Location
- Country: Uganda Kenya
- Coordinates: 01°33′00″N 31°09′36″E﻿ / ﻿1.55000°N 31.16000°E
- Direction: West to East
- Start: Hoima, Uganda
- Passes through: Lokichar, Kenya
- To: Lamu, Kenya

General information
- Type: Oil pipeline
- Partners: Tullow Oil TotalEnergies CNOOC
- Commissioned: 2020 (Expected)

Technical information
- Length: 930 mi (1,500 km)

= Uganda–Kenya Crude Oil Pipeline =

Proposed pipeline

The Uganda–Kenya Crude Oil Pipeline (UKCOP) was a proposed pipeline to transport crude oil from Uganda's oil fields in the Northern and Western Regions to the Kenyan port of Lamu on the Indian Ocean. Along the way, the pipeline would have picked up more crude oil from the South Lokichar Basin and other oil fields in northwestern Kenya and delivered it to Lamu for export. South Sudan had also planned to construct a pipeline from its Unity State, linking to the UKCOP as an alternative to its only current oil export route through Port Sudan in its northern neighbor Sudan.

==Location==
The pipeline was to originate in the oil-rich Kaiso-Tonya area, west of the town of Hoima, in western Uganda and snake its way through the northwestern Kenyan town of Lokicor to end at Lamu, on the Indian Ocean. In August 2015, the presidents of Kenya and Uganda agreed on the proposed route of the pipeline. The route, as proposed by the selected consultant, was 1500 km long.

==Background==
Uganda has proven crude oil reserves of 6.5 billion barrels, about 2.2 billion of which is recoverable. The country has the fourth-largest oil reserves in sub-Saharan Africa, behind Nigeria, Angola, and South Sudan. Buseruka Subcounty in Hoima District has been selected to be the location of Uganda's only oil refinery. The country's strategy is to build a refinery that meets the petroleum products needs of Uganda and its regional neighbors and to export the rest of crude oil production via a pipeline to Lamu.
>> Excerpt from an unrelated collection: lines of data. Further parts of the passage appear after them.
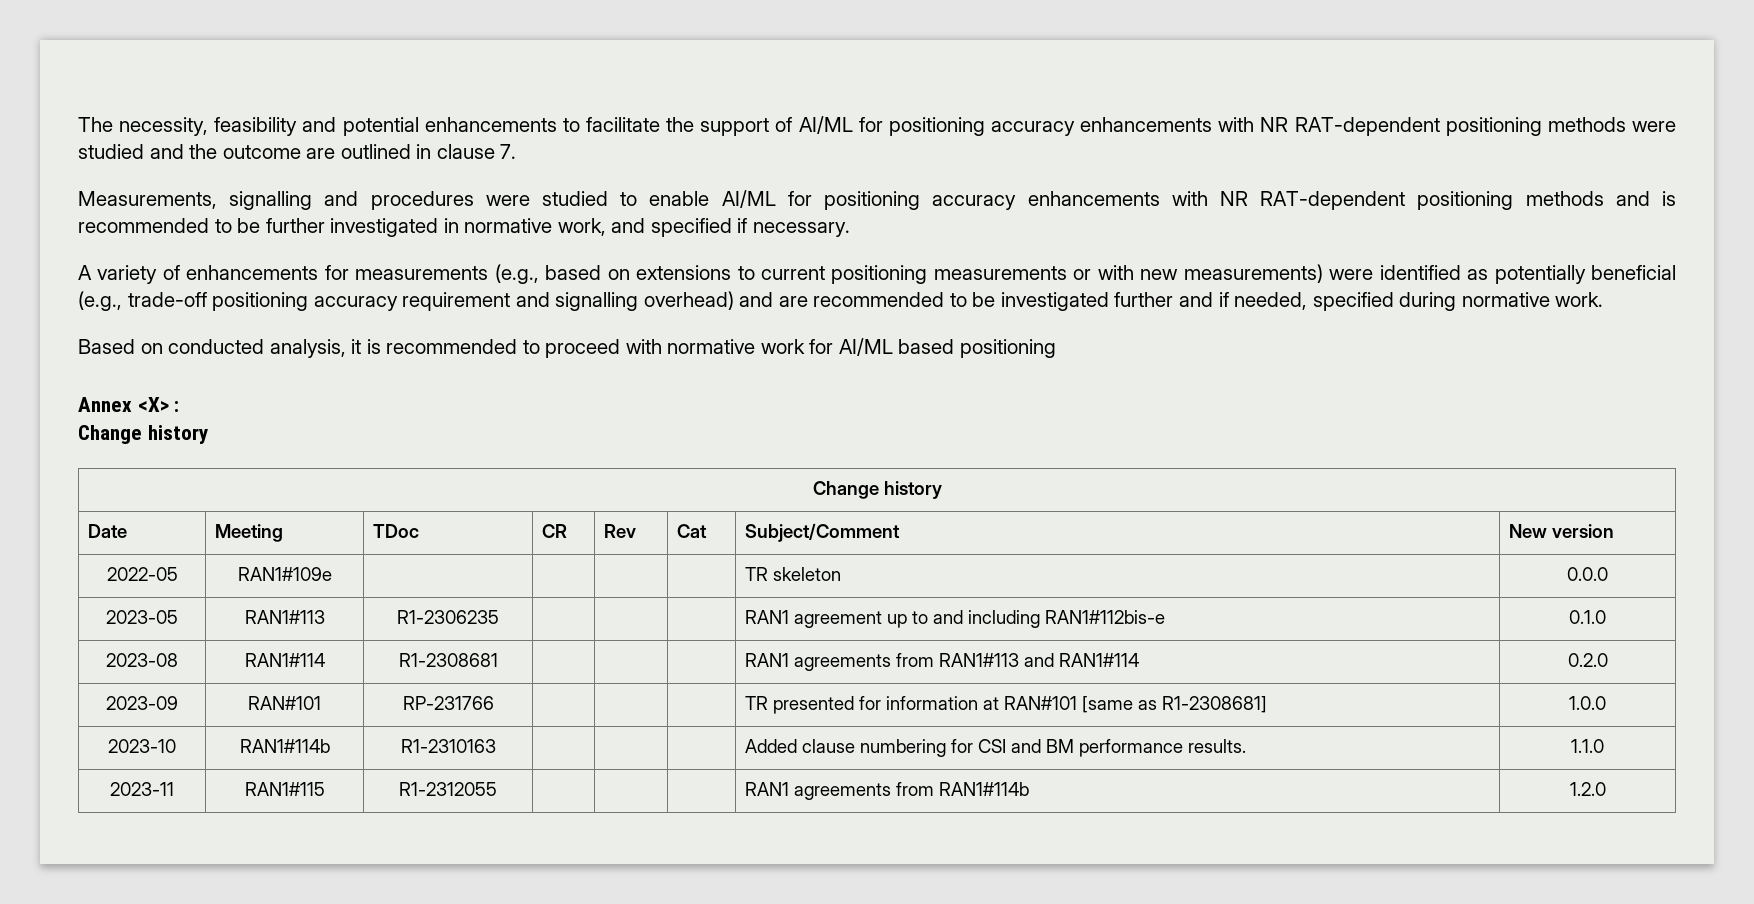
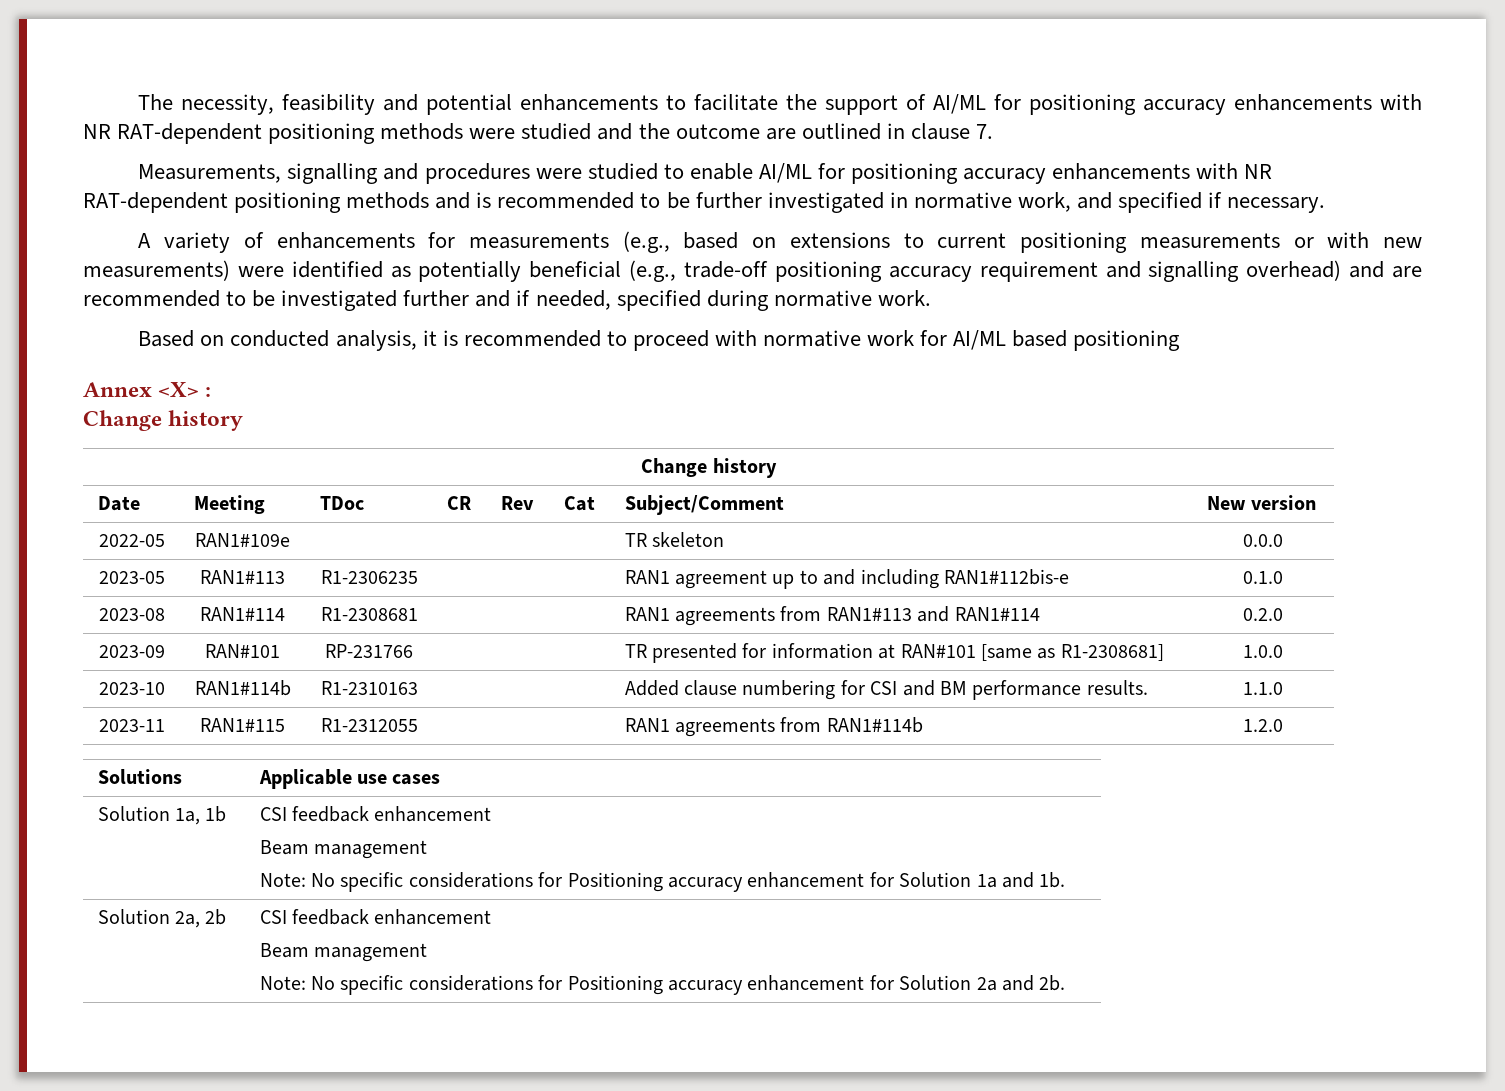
+ Solutions | Applicable use cases
+ Solution 1a, 1b | CSI feedback enhancement
+ Beam management
+ Note: No specific considerations for Positioning accuracy enhancement for Solution 1a and 1b.
+ Solution 2a, 2b | CSI feedback enhancement
+ Beam management
+ Note: No specific considerations for Positioning accuracy enhancement for Solution 2a and 2b.

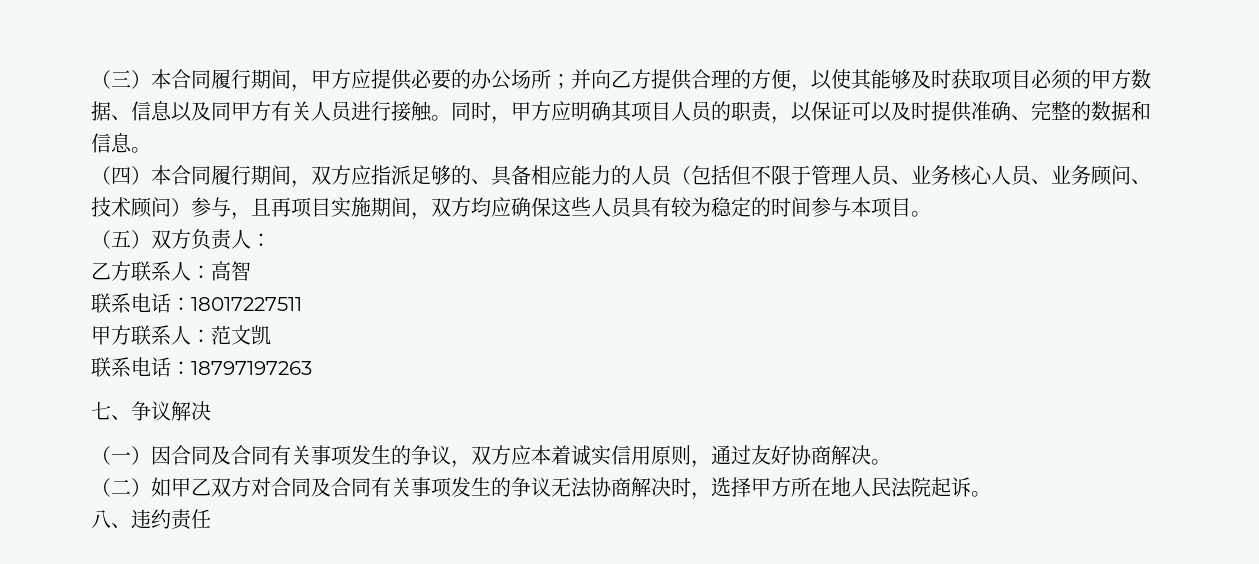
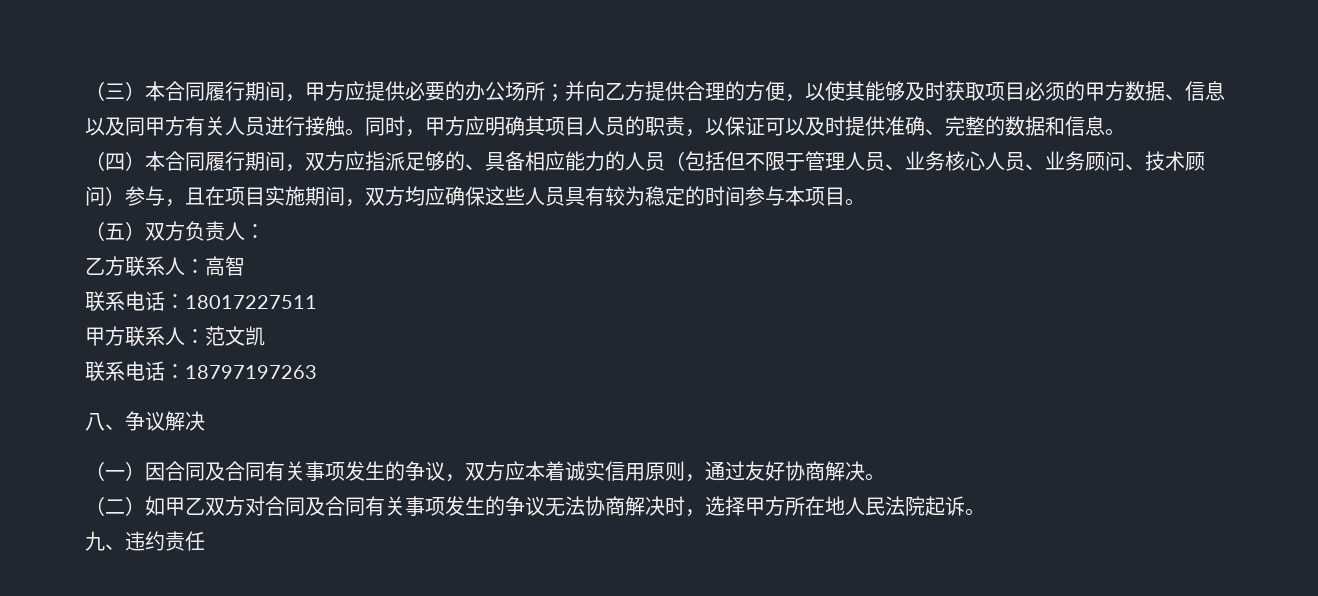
- （四）本合同履行期间，双方应指派足够的、具备相应能力的人员（包括但不限于管理人员、业务核心人员、业务顾问、技术顾问）参与，且再项目实施期间，双方均应确保这些人员具有较为稳定的时间参与本项目。
+ （四）本合同履行期间，双方应指派足够的、具备相应能力的人员（包括但不限于管理人员、业务核心人员、业务顾问、技术顾问）参与，且在项目实施期间，双方均应确保这些人员具有较为稳定的时间参与本项目。
- 七、争议解决
+ 八、争议解决
- 八、违约责任
+ 九、违约责任

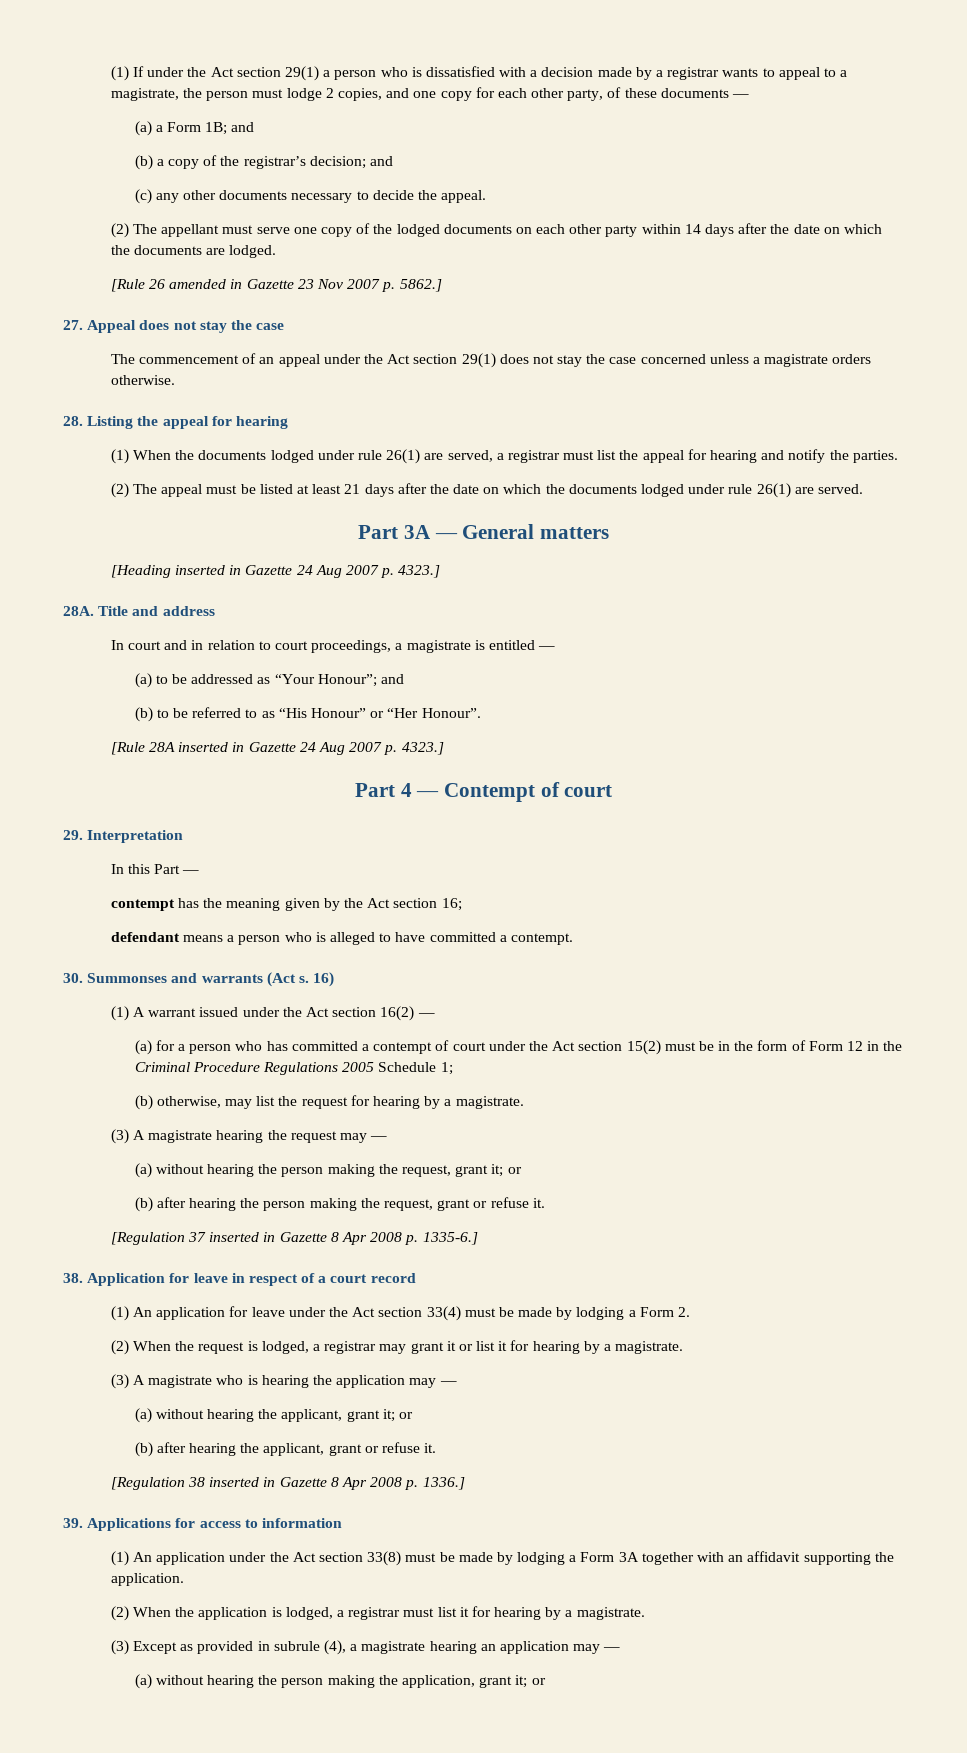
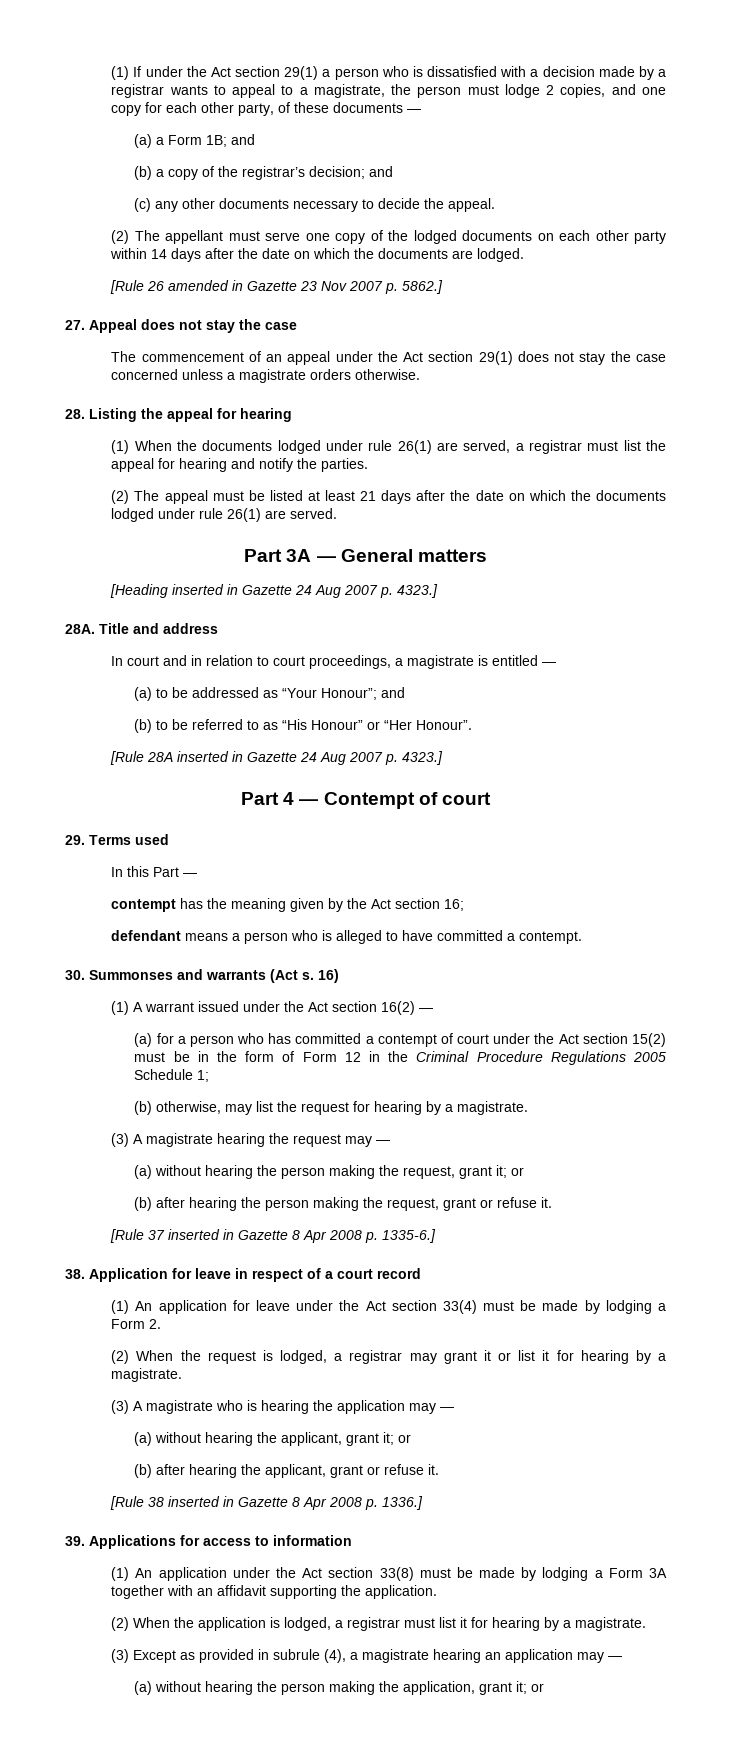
- 29. Interpretation
+ 29. Terms used
- [Regulation 37 inserted in Gazette 8 Apr 2008 p. 1335-6.]
+ [Rule 37 inserted in Gazette 8 Apr 2008 p. 1335-6.]
- [Regulation 38 inserted in Gazette 8 Apr 2008 p. 1336.]
+ [Rule 38 inserted in Gazette 8 Apr 2008 p. 1336.]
From the beginning, the preference of the Ugandan government had been to start with a small production capacity refinery to prolong the production longevity of its new oil discoveries. Initially, this preference conflicted with the wishes of the three major exploration companies in the country, which preferred rapid harvesting and export of the crude via pipeline to the Kenyan coast. After much recrimination, in April 2013 the government agreed with Tullow Oil of the United Kingdom, TotalEnergies of France, and the China National Offshore Oil Corporation (CNOOC) to build both the oil refinery and the pipeline.

==Construction==
The route would have covered approximately 850 km inside Kenya, with most of the route underground.

The pipeline would have been heated and would have used pump stations along the way. Because of the waxy nature of the oil found in both countries, it would have remained solid below 40 C.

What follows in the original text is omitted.